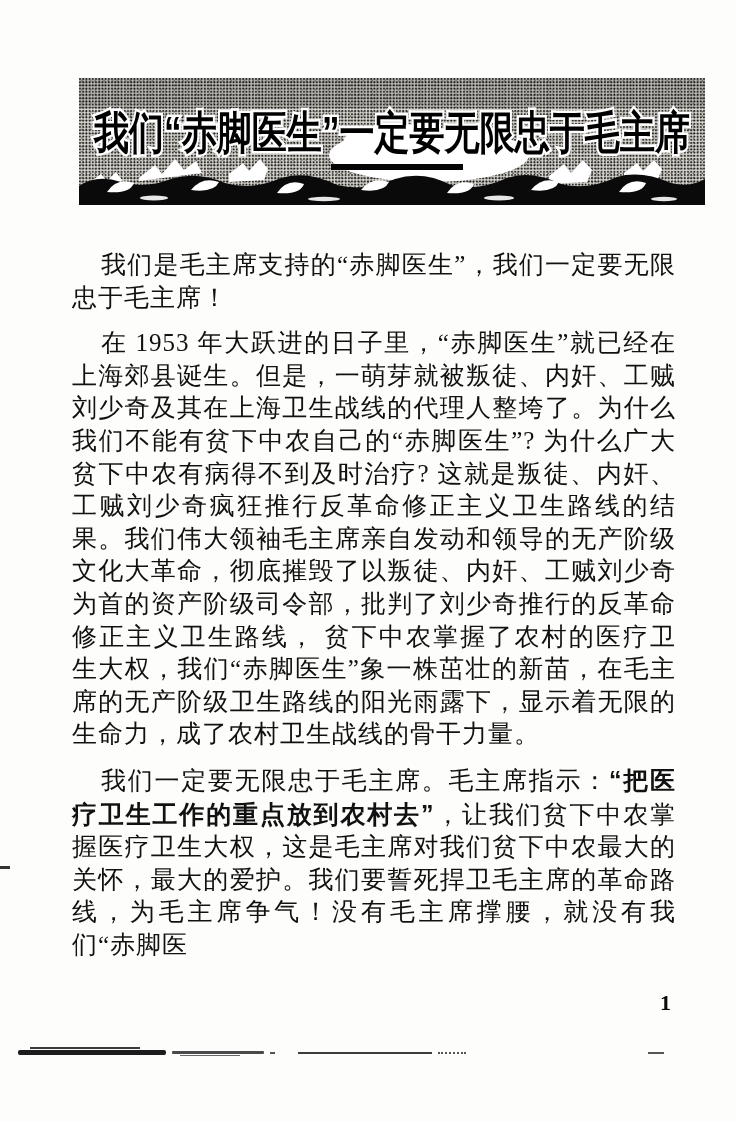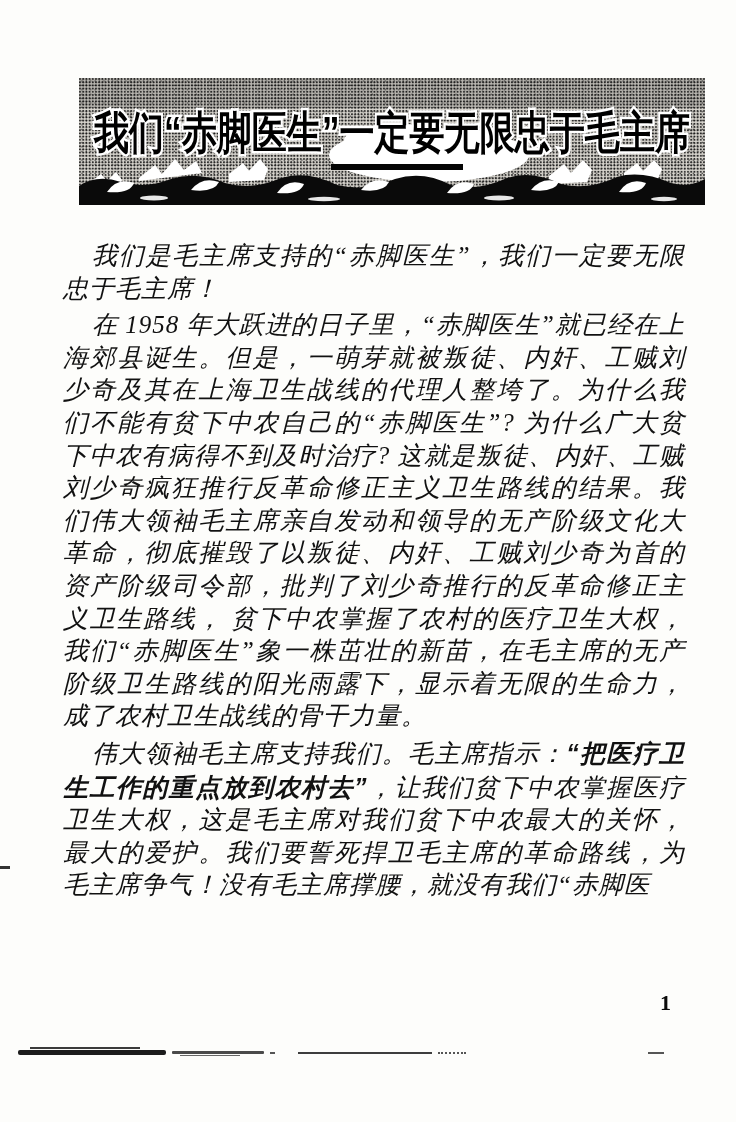--- a/index.html
+++ b/index.html
@@ -24,7 +24,7 @@
     font-size:25px;line-height:32.6px;color:#111;
     text-align:justify;letter-spacing:1px;
   }
-  .doc-body p{margin:4px;text-indent:29px;font-style:italic;}
+  .doc-body p{margin:13px;text-indent:29px;}
   .bold-run{
     font-weight:bold;
     font-family:"Liberation Sans", sans-serif;

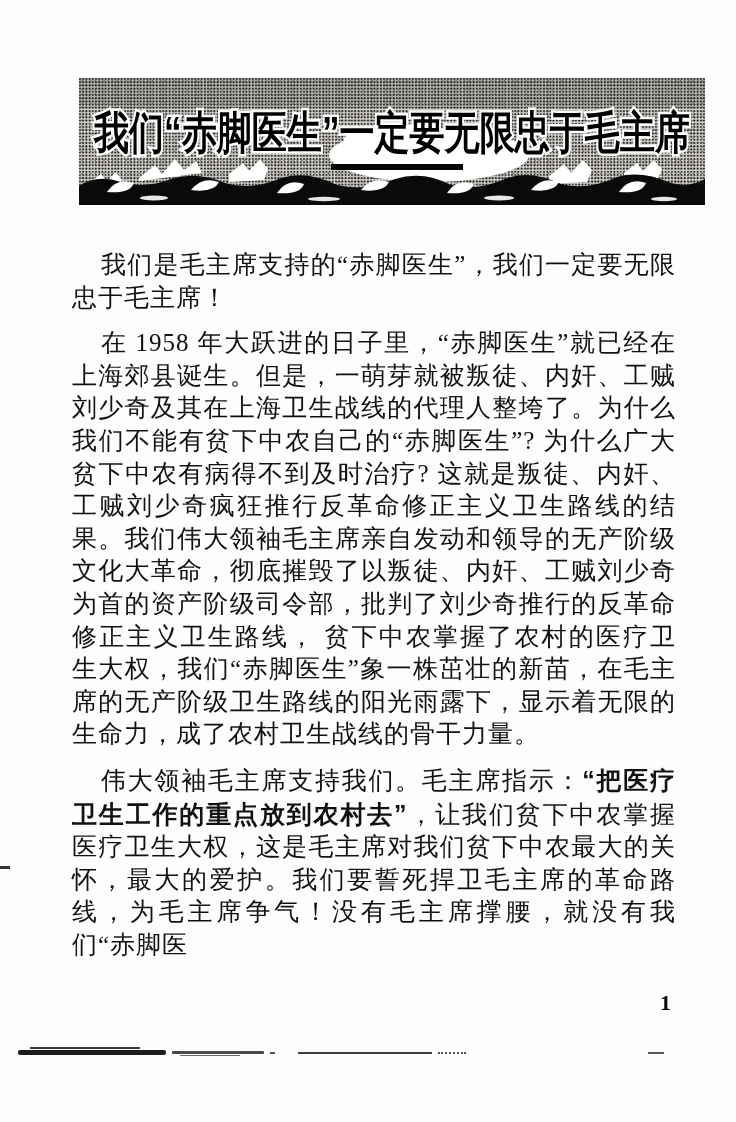--- a/index.html
+++ b/index.html
@@ -100,7 +100,7 @@
 
   <div class="doc-body">
       <p><span>我们是毛主席支持的“赤脚医生”，我们一定要无限忠于毛主席！</span></p>
-      <p><span>在 1958 年大跃进的日子里，“赤脚医生”就已经在上海郊县诞生。但是，一萌芽就被叛徒、内奸、工贼刘少奇及其在上海卫生战线的代理人整垮了。为什么我们不能有贫下中农自己的“赤脚医生”? 为什么广大贫下中农有病得不到及时治疗? 这就是叛徒、内奸、工贼刘少奇疯狂推行反革命修正主义卫生路线的结果。我们伟大领袖毛主席亲自发动和领导的无产阶级文化大革命，彻底摧毁了以叛徒、内奸、工贼刘少奇为首的资产阶级司令部，批判了刘少奇推行的反革命修正主义卫生路线， 贫下中农掌握了农村的医疗卫生大权，我们“赤脚医生”象一株茁壮的新苗，在毛主席的无产阶级卫生路线的阳光雨露下，显示着无限的生命力，成了农村卫生战线的骨干力量。</span></p>
+      <p><span>在 1953 年大跃进的日子里，“赤脚医生”就已经在上海郊县诞生。但是，一萌芽就被叛徒、内奸、工贼刘少奇及其在上海卫生战线的代理人整垮了。为什么我们不能有贫下中农自己的“赤脚医生”? 为什么广大贫下中农有病得不到及时治疗? 这就是叛徒、内奸、工贼刘少奇疯狂推行反革命修正主义卫生路线的结果。我们伟大领袖毛主席亲自发动和领导的无产阶级文化大革命，彻底摧毁了以叛徒、内奸、工贼刘少奇为首的资产阶级司令部，批判了刘少奇推行的反革命修正主义卫生路线， 贫下中农掌握了农村的医疗卫生大权，我们“赤脚医生”象一株茁壮的新苗，在毛主席的无产阶级卫生路线的阳光雨露下，显示着无限的生命力，成了农村卫生战线的骨干力量。</span></p>
       <p><span>伟大领袖毛主席支持我们。毛主席指示：</span><span class="bold-run">“把医疗卫生工作的重点放到农村去”</span><span>，让我们贫下中农掌握医疗卫生大权，这是毛主席对我们贫下中农最大的关怀，最大的爱护。我们要誓死捍卫毛主席的革命路线，为毛主席争气！没有毛主席撑腰，就没有我们“赤脚医</span></p>
     </div>
 

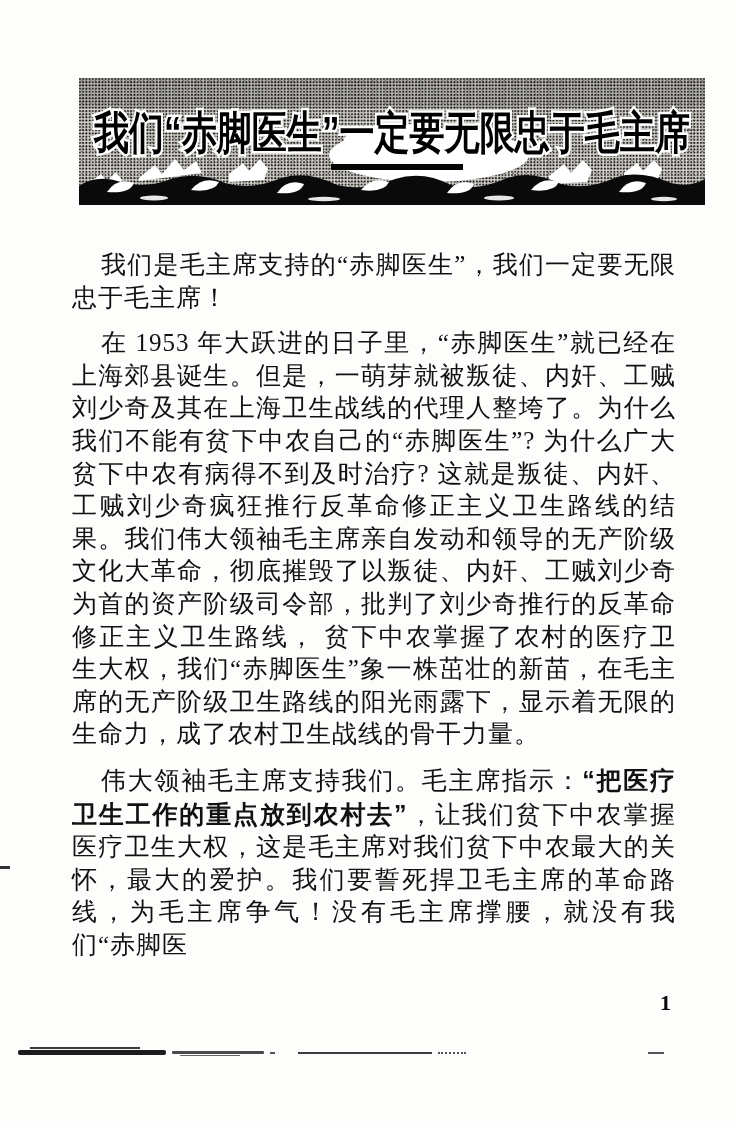--- a/index.html
+++ b/index.html
@@ -101,7 +101,7 @@
   <div class="doc-body">
       <p><span>我们是毛主席支持的“赤脚医生”，我们一定要无限忠于毛主席！</span></p>
       <p><span>在 1953 年大跃进的日子里，“赤脚医生”就已经在上海郊县诞生。但是，一萌芽就被叛徒、内奸、工贼刘少奇及其在上海卫生战线的代理人整垮了。为什么我们不能有贫下中农自己的“赤脚医生”? 为什么广大贫下中农有病得不到及时治疗? 这就是叛徒、内奸、工贼刘少奇疯狂推行反革命修正主义卫生路线的结果。我们伟大领袖毛主席亲自发动和领导的无产阶级文化大革命，彻底摧毁了以叛徒、内奸、工贼刘少奇为首的资产阶级司令部，批判了刘少奇推行的反革命修正主义卫生路线， 贫下中农掌握了农村的医疗卫生大权，我们“赤脚医生”象一株茁壮的新苗，在毛主席的无产阶级卫生路线的阳光雨露下，显示着无限的生命力，成了农村卫生战线的骨干力量。</span></p>
-      <p><span>伟大领袖毛主席支持我们。毛主席指示：</span><span class="bold-run">“把医疗卫生工作的重点放到农村去”</span><span>，让我们贫下中农掌握医疗卫生大权，这是毛主席对我们贫下中农最大的关怀，最大的爱护。我们要誓死捍卫毛主席的革命路线，为毛主席争气！没有毛主席撑腰，就没有我们“赤脚医</span></p>
+      <p><span>我们一定要无限忠于毛主席。毛主席指示：</span><span class="bold-run">“把医疗卫生工作的重点放到农村去”</span><span>，让我们贫下中农掌握医疗卫生大权，这是毛主席对我们贫下中农最大的关怀，最大的爱护。我们要誓死捍卫毛主席的革命路线，为毛主席争气！没有毛主席撑腰，就没有我们“赤脚医</span></p>
     </div>
 
   <div class="page-number">1</div>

#####

About this exercise
The entries above are to be retyped exactly, with each picture left out.

Response for this exercise
--- a/index.html
+++ b/index.html
@@ -24,7 +24,7 @@
     font-size:25px;line-height:32.6px;color:#111;
     text-align:justify;letter-spacing:1px;
   }
-  .doc-body p{margin:4px;text-indent:29px;font-style:italic;}
+  .doc-body p{margin:13px;text-indent:29px;}
   .bold-run{
     font-weight:bold;
     font-family:"Liberation Sans", sans-serif;

--- a/index.html
+++ b/index.html
@@ -100,7 +100,7 @@
 
   <div class="doc-body">
       <p><span>我们是毛主席支持的“赤脚医生”，我们一定要无限忠于毛主席！</span></p>
-      <p><span>在 1958 年大跃进的日子里，“赤脚医生”就已经在上海郊县诞生。但是，一萌芽就被叛徒、内奸、工贼刘少奇及其在上海卫生战线的代理人整垮了。为什么我们不能有贫下中农自己的“赤脚医生”? 为什么广大贫下中农有病得不到及时治疗? 这就是叛徒、内奸、工贼刘少奇疯狂推行反革命修正主义卫生路线的结果。我们伟大领袖毛主席亲自发动和领导的无产阶级文化大革命，彻底摧毁了以叛徒、内奸、工贼刘少奇为首的资产阶级司令部，批判了刘少奇推行的反革命修正主义卫生路线， 贫下中农掌握了农村的医疗卫生大权，我们“赤脚医生”象一株茁壮的新苗，在毛主席的无产阶级卫生路线的阳光雨露下，显示着无限的生命力，成了农村卫生战线的骨干力量。</span></p>
+      <p><span>在 1953 年大跃进的日子里，“赤脚医生”就已经在上海郊县诞生。但是，一萌芽就被叛徒、内奸、工贼刘少奇及其在上海卫生战线的代理人整垮了。为什么我们不能有贫下中农自己的“赤脚医生”? 为什么广大贫下中农有病得不到及时治疗? 这就是叛徒、内奸、工贼刘少奇疯狂推行反革命修正主义卫生路线的结果。我们伟大领袖毛主席亲自发动和领导的无产阶级文化大革命，彻底摧毁了以叛徒、内奸、工贼刘少奇为首的资产阶级司令部，批判了刘少奇推行的反革命修正主义卫生路线， 贫下中农掌握了农村的医疗卫生大权，我们“赤脚医生”象一株茁壮的新苗，在毛主席的无产阶级卫生路线的阳光雨露下，显示着无限的生命力，成了农村卫生战线的骨干力量。</span></p>
       <p><span>伟大领袖毛主席支持我们。毛主席指示：</span><span class="bold-run">“把医疗卫生工作的重点放到农村去”</span><span>，让我们贫下中农掌握医疗卫生大权，这是毛主席对我们贫下中农最大的关怀，最大的爱护。我们要誓死捍卫毛主席的革命路线，为毛主席争气！没有毛主席撑腰，就没有我们“赤脚医</span></p>
     </div>
 

--- a/index.html
+++ b/index.html
@@ -101,7 +101,7 @@
   <div class="doc-body">
       <p><span>我们是毛主席支持的“赤脚医生”，我们一定要无限忠于毛主席！</span></p>
       <p><span>在 1953 年大跃进的日子里，“赤脚医生”就已经在上海郊县诞生。但是，一萌芽就被叛徒、内奸、工贼刘少奇及其在上海卫生战线的代理人整垮了。为什么我们不能有贫下中农自己的“赤脚医生”? 为什么广大贫下中农有病得不到及时治疗? 这就是叛徒、内奸、工贼刘少奇疯狂推行反革命修正主义卫生路线的结果。我们伟大领袖毛主席亲自发动和领导的无产阶级文化大革命，彻底摧毁了以叛徒、内奸、工贼刘少奇为首的资产阶级司令部，批判了刘少奇推行的反革命修正主义卫生路线， 贫下中农掌握了农村的医疗卫生大权，我们“赤脚医生”象一株茁壮的新苗，在毛主席的无产阶级卫生路线的阳光雨露下，显示着无限的生命力，成了农村卫生战线的骨干力量。</span></p>
-      <p><span>伟大领袖毛主席支持我们。毛主席指示：</span><span class="bold-run">“把医疗卫生工作的重点放到农村去”</span><span>，让我们贫下中农掌握医疗卫生大权，这是毛主席对我们贫下中农最大的关怀，最大的爱护。我们要誓死捍卫毛主席的革命路线，为毛主席争气！没有毛主席撑腰，就没有我们“赤脚医</span></p>
+      <p><span>我们一定要无限忠于毛主席。毛主席指示：</span><span class="bold-run">“把医疗卫生工作的重点放到农村去”</span><span>，让我们贫下中农掌握医疗卫生大权，这是毛主席对我们贫下中农最大的关怀，最大的爱护。我们要誓死捍卫毛主席的革命路线，为毛主席争气！没有毛主席撑腰，就没有我们“赤脚医</span></p>
     </div>
 
   <div class="page-number">1</div>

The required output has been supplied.